[Supplied material]
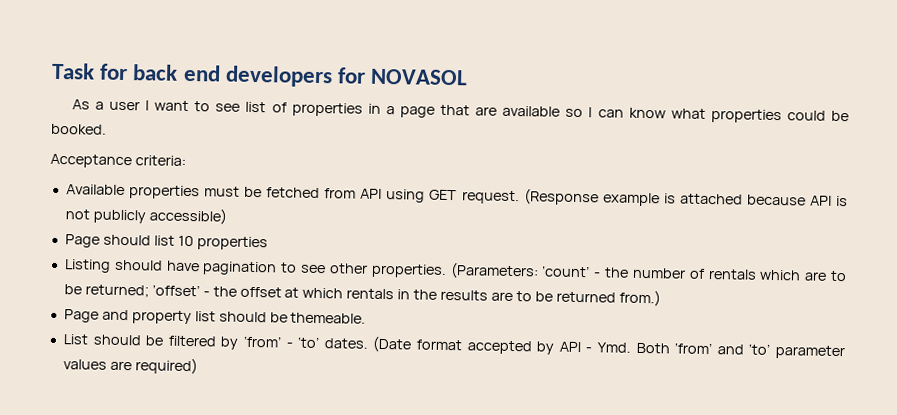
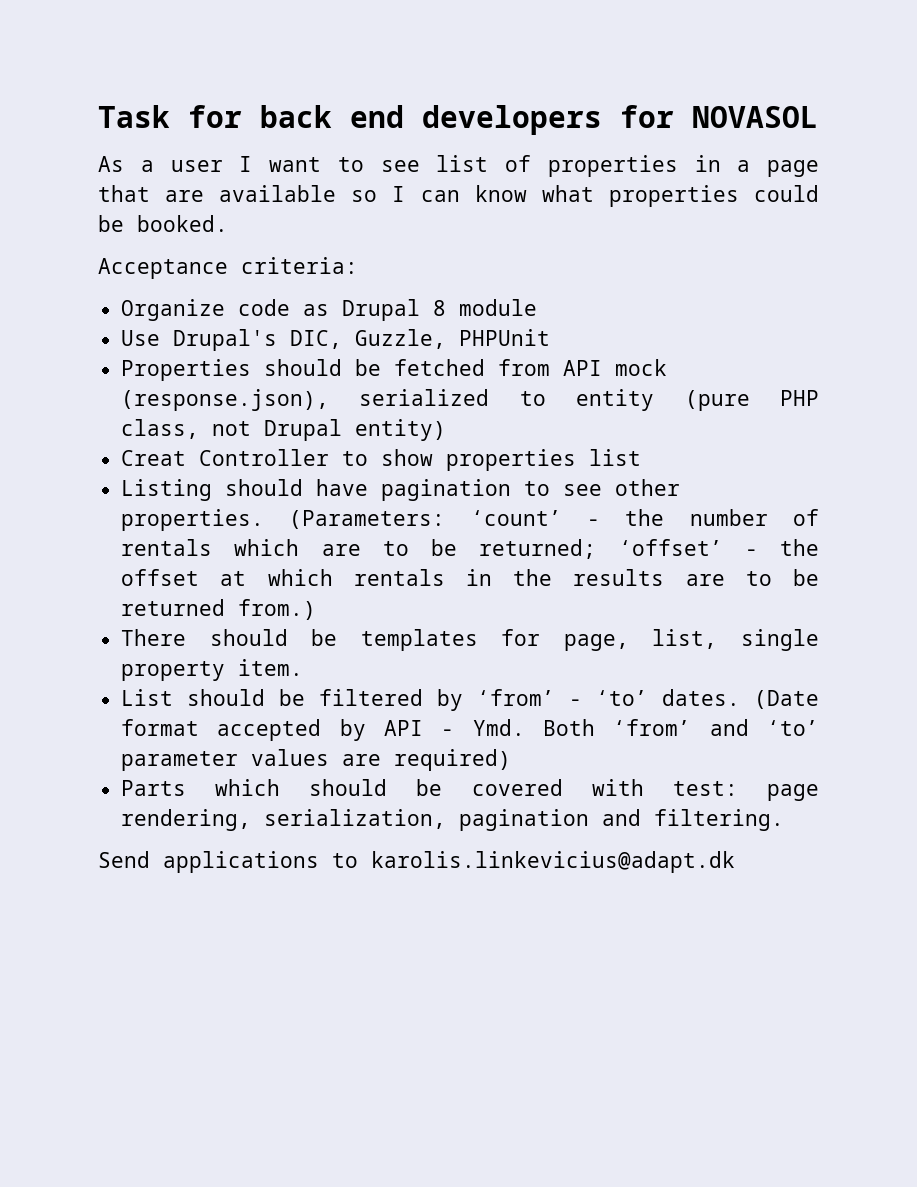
- Available properties must be fetched from API using GET request. (Response example is attached because API is not publicly accessible)
- Page should list 10 properties
+ Organize code as Drupal 8 module
+ Use Drupal's DIC, Guzzle, PHPUnit
+ Properties should be fetched from API mock (response.json), serialized to entity (pure PHP class, not Drupal entity)
+ Creat Controller to show properties list
- Page and property list should be themeable.
+ There should be templates for page, list, single property item.
+ Parts which should be covered with test: page rendering, serialization, pagination and filtering.
+ Send applications to karolis.linkevicius@adapt.dk

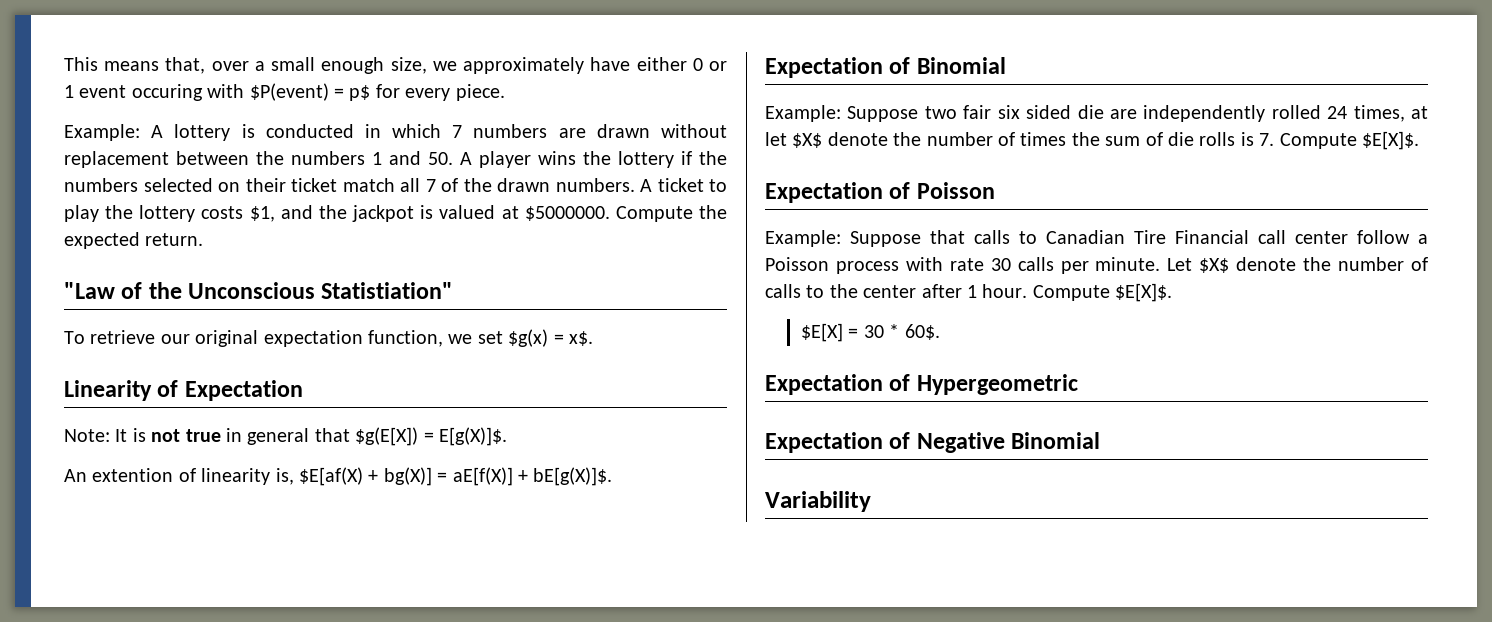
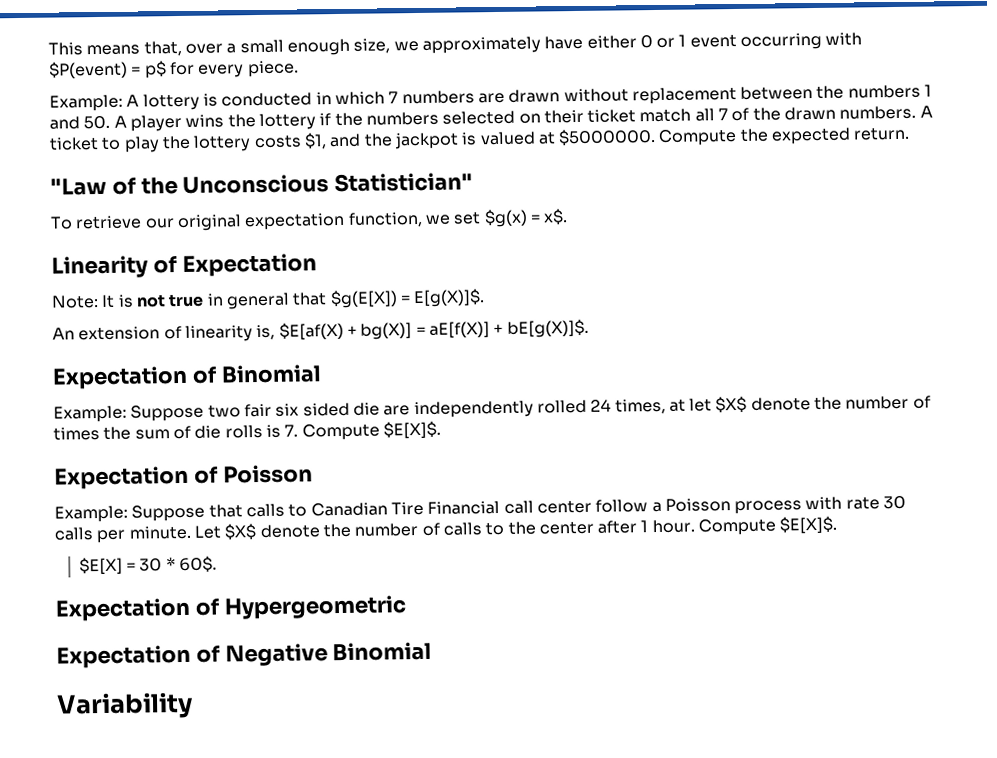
- This means that, over a small enough size, we approximately have either 0 or 1 event occuring with $P(event) = p$ for every piece.
+ This means that, over a small enough size, we approximately have either 0 or 1 event occurring with $P(event) = p$ for every piece.
- "Law of the Unconscious Statistiation"
+ "Law of the Unconscious Statistician"
- An extention of linearity is, $E[af(X) + bg(X)] = aE[f(X)] + bE[g(X)]$.
+ An extension of linearity is, $E[af(X) + bg(X)] = aE[f(X)] + bE[g(X)]$.

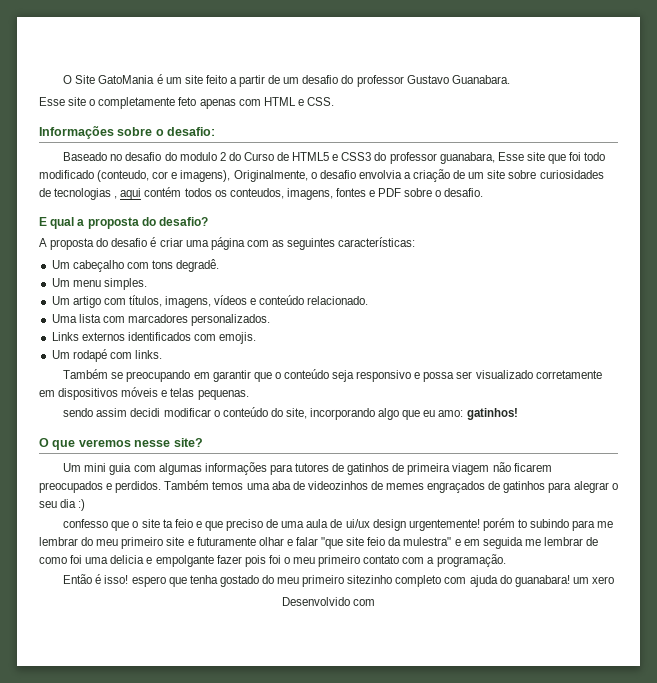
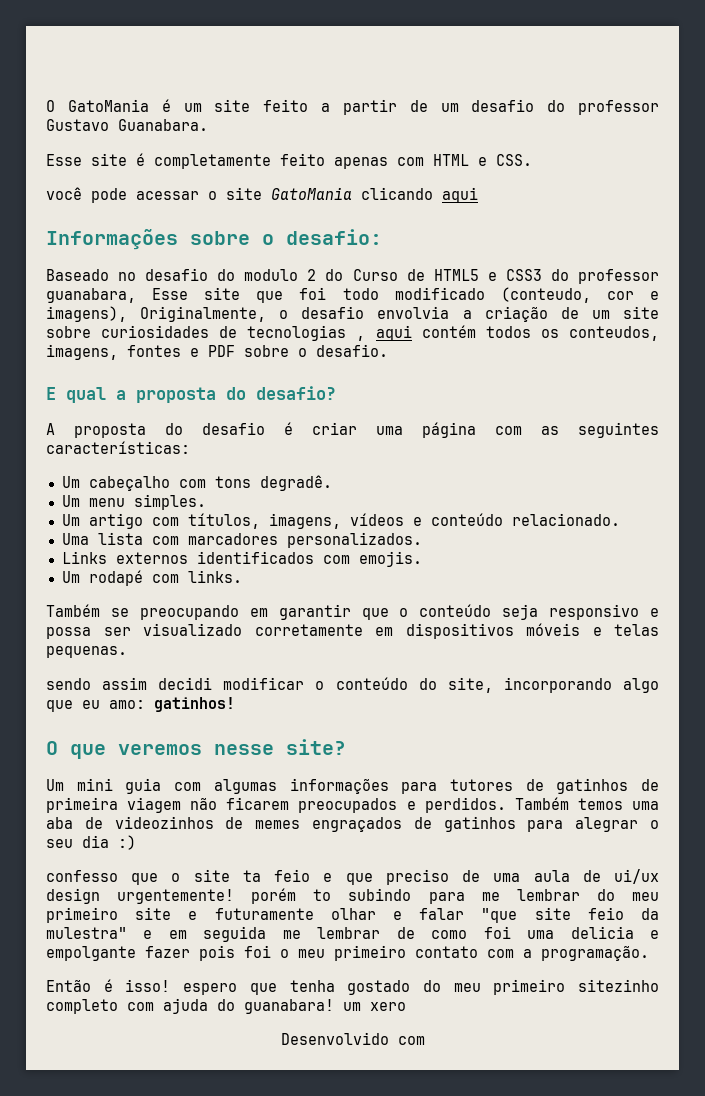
- O Site GatoMania é um site feito a partir de um desafio do professor Gustavo Guanabara.
+ O GatoMania é um site feito a partir de um desafio do professor Gustavo Guanabara.
- Esse site o completamente feto apenas com HTML e CSS.
+ Esse site é completamente feito apenas com HTML e CSS.
+ você pode acessar o site GatoMania clicando aqui

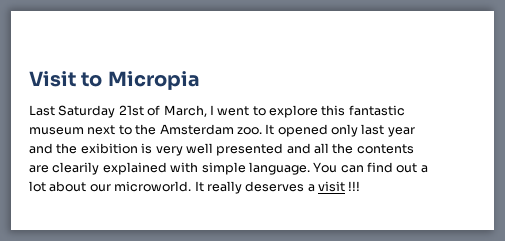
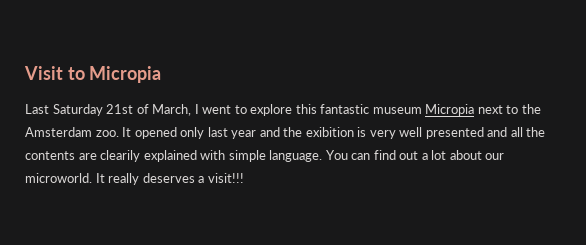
- Last Saturday 21st of March, I went to explore this fantastic museum next to the Amsterdam zoo.
+ Last Saturday 21st of March, I went to explore this fantastic museum Micropia next to the Amsterdam zoo.
- It really deserves a visit !!!
+ It really deserves a visit!!!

[Task] Everything in the material must be duplicated exactly, except the pictures.

[Completed exercise]
- Available properties must be fetched from API using GET request. (Response example is attached because API is not publicly accessible)
- Page should list 10 properties
+ Organize code as Drupal 8 module
+ Use Drupal's DIC, Guzzle, PHPUnit
+ Properties should be fetched from API mock (response.json), serialized to entity (pure PHP class, not Drupal entity)
+ Creat Controller to show properties list
- Page and property list should be themeable.
+ There should be templates for page, list, single property item.
+ Parts which should be covered with test: page rendering, serialization, pagination and filtering.
+ Send applications to karolis.linkevicius@adapt.dk

- This means that, over a small enough size, we approximately have either 0 or 1 event occuring with $P(event) = p$ for every piece.
+ This means that, over a small enough size, we approximately have either 0 or 1 event occurring with $P(event) = p$ for every piece.
- "Law of the Unconscious Statistiation"
+ "Law of the Unconscious Statistician"
- An extention of linearity is, $E[af(X) + bg(X)] = aE[f(X)] + bE[g(X)]$.
+ An extension of linearity is, $E[af(X) + bg(X)] = aE[f(X)] + bE[g(X)]$.

- O Site GatoMania é um site feito a partir de um desafio do professor Gustavo Guanabara.
+ O GatoMania é um site feito a partir de um desafio do professor Gustavo Guanabara.
- Esse site o completamente feto apenas com HTML e CSS.
+ Esse site é completamente feito apenas com HTML e CSS.
+ você pode acessar o site GatoMania clicando aqui

- Last Saturday 21st of March, I went to explore this fantastic museum next to the Amsterdam zoo.
+ Last Saturday 21st of March, I went to explore this fantastic museum Micropia next to the Amsterdam zoo.
- It really deserves a visit !!!
+ It really deserves a visit!!!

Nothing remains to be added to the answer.